INPUT DATA
[Start of section]
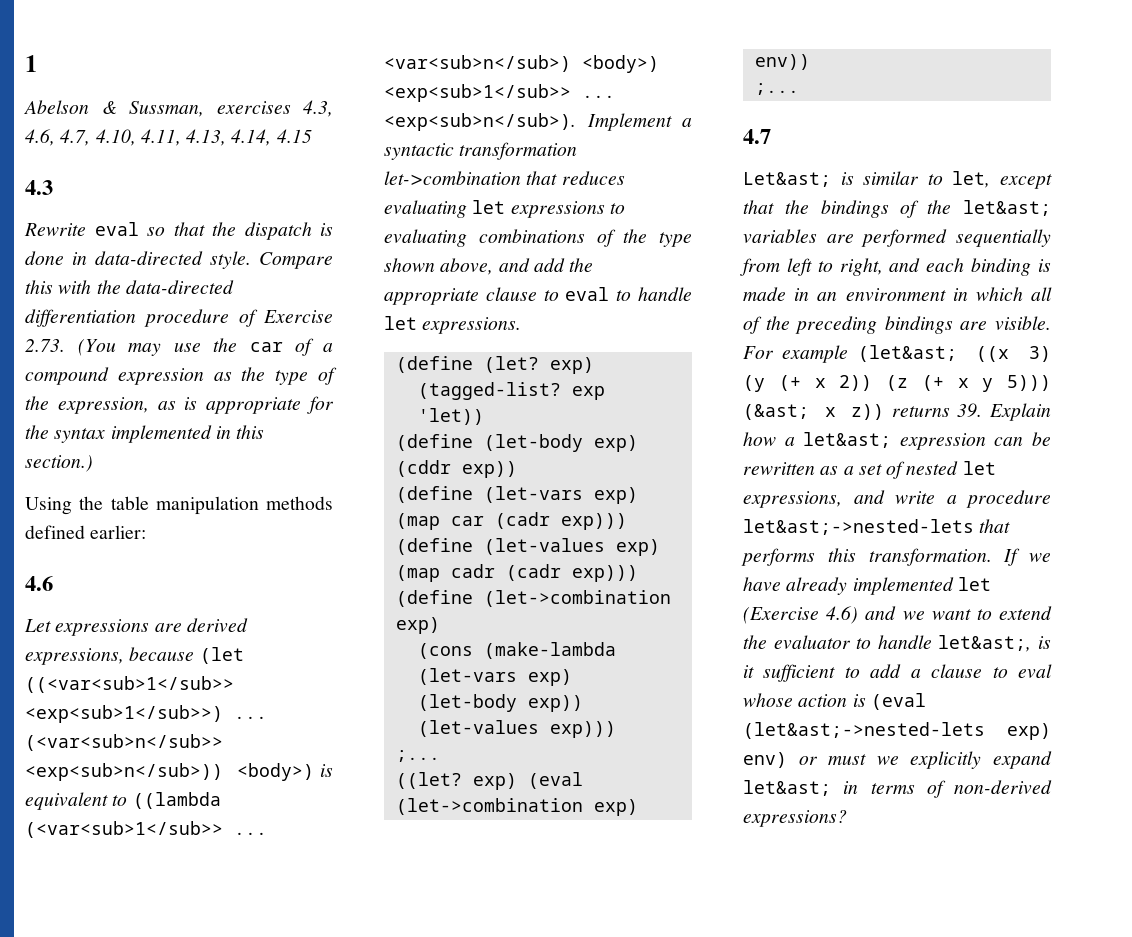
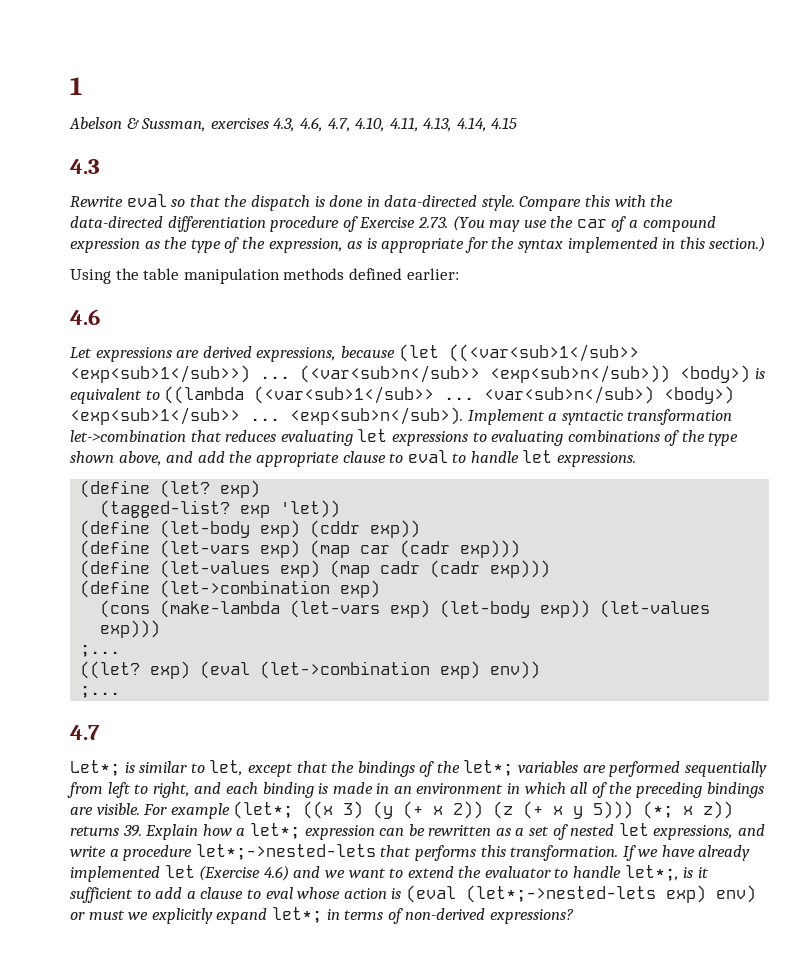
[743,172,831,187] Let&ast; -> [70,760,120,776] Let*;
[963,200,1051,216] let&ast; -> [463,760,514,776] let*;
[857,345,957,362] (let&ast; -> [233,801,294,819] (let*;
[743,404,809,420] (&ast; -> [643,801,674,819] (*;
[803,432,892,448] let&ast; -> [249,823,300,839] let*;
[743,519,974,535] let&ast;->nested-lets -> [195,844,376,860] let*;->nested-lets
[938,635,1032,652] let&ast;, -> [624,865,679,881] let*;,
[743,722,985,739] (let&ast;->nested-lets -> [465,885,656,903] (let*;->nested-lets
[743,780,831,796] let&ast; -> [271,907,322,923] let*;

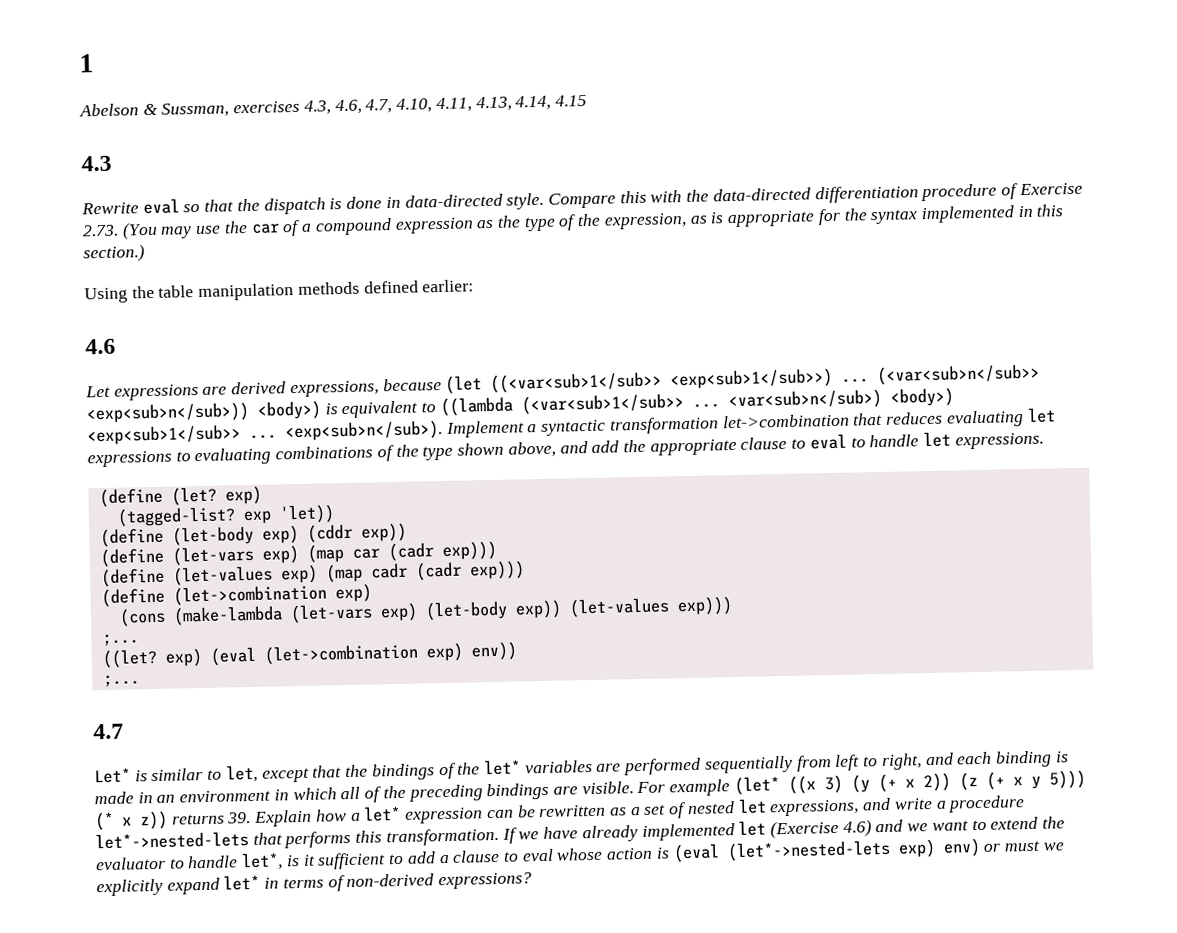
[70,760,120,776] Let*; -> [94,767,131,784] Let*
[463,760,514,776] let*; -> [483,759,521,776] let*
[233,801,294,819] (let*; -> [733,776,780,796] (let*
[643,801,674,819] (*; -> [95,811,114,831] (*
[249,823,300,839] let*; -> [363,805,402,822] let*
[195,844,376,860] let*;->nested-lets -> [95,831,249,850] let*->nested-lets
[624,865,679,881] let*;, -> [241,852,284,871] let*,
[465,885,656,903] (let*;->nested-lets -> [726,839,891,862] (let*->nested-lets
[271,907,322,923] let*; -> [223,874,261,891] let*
[End of section]
[Start of section]
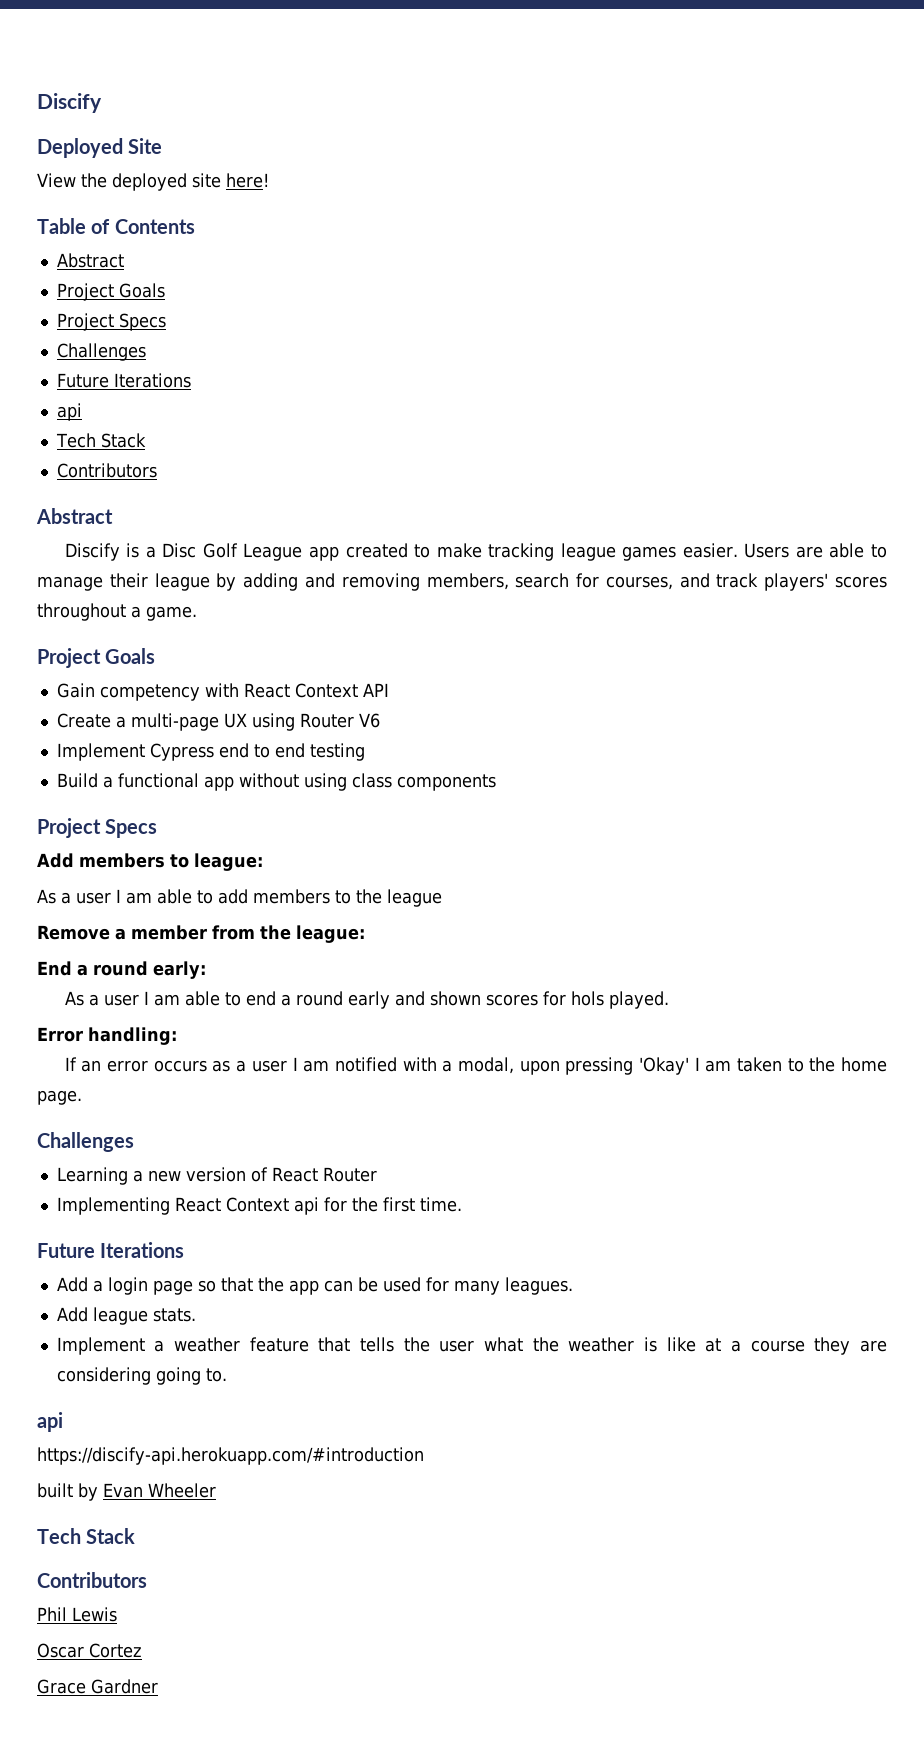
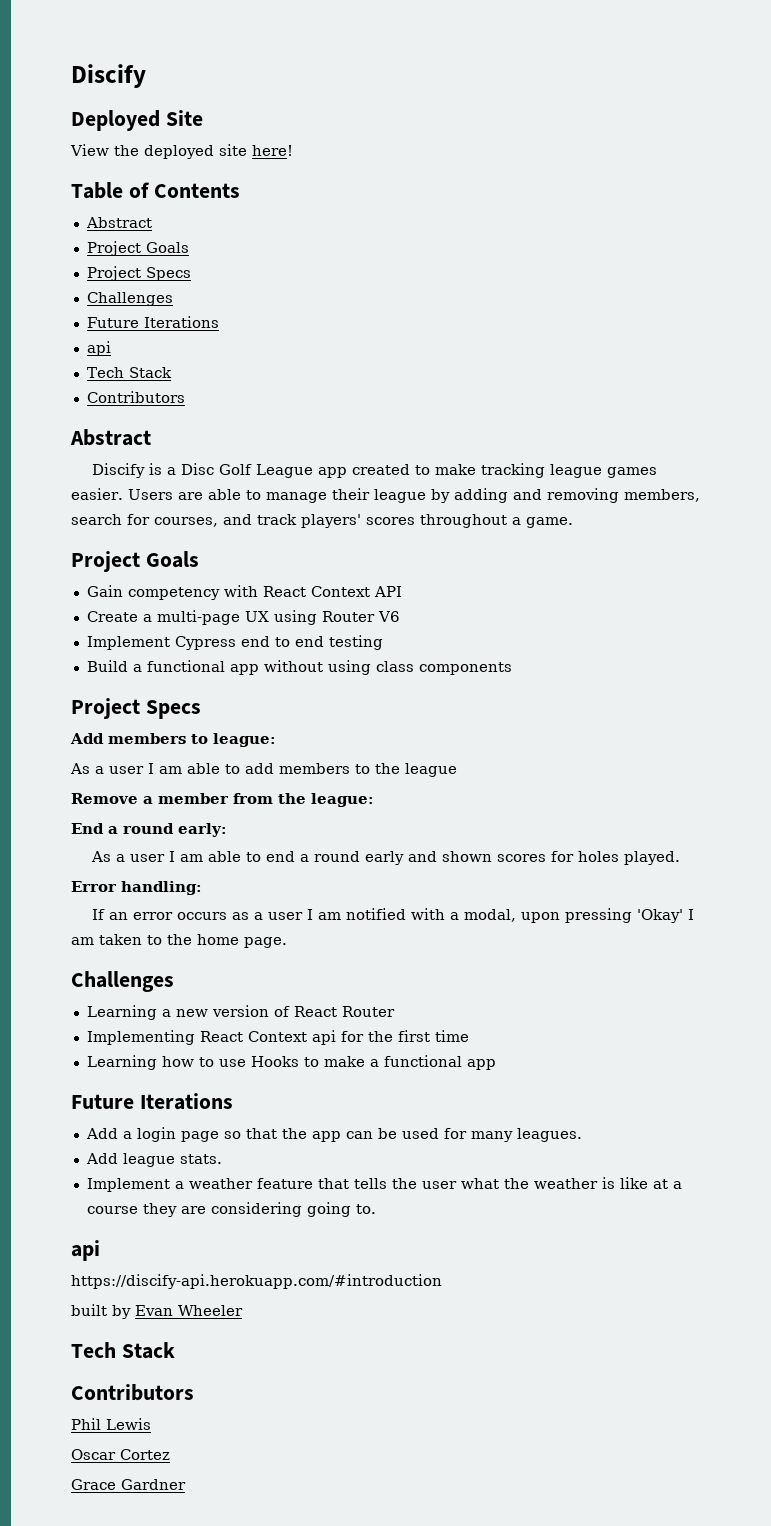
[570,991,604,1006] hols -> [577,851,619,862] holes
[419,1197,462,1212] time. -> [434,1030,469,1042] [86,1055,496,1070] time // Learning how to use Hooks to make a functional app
[End of section]
WHAT YOU WILL DO
Return, with no change at all, every line in the entries above from the line containing "[743,519,974,535] let&ast;->nested-lets ->" through the line containing "[743,780,831,796] let&ast; ->".

ANSWER FOR THE TASK
[743,519,974,535] let&ast;->nested-lets -> [195,844,376,860] let*;->nested-lets
[938,635,1032,652] let&ast;, -> [624,865,679,881] let*;,
[743,722,985,739] (let&ast;->nested-lets -> [465,885,656,903] (let*;->nested-lets
[743,780,831,796] let&ast; -> [271,907,322,923] let*;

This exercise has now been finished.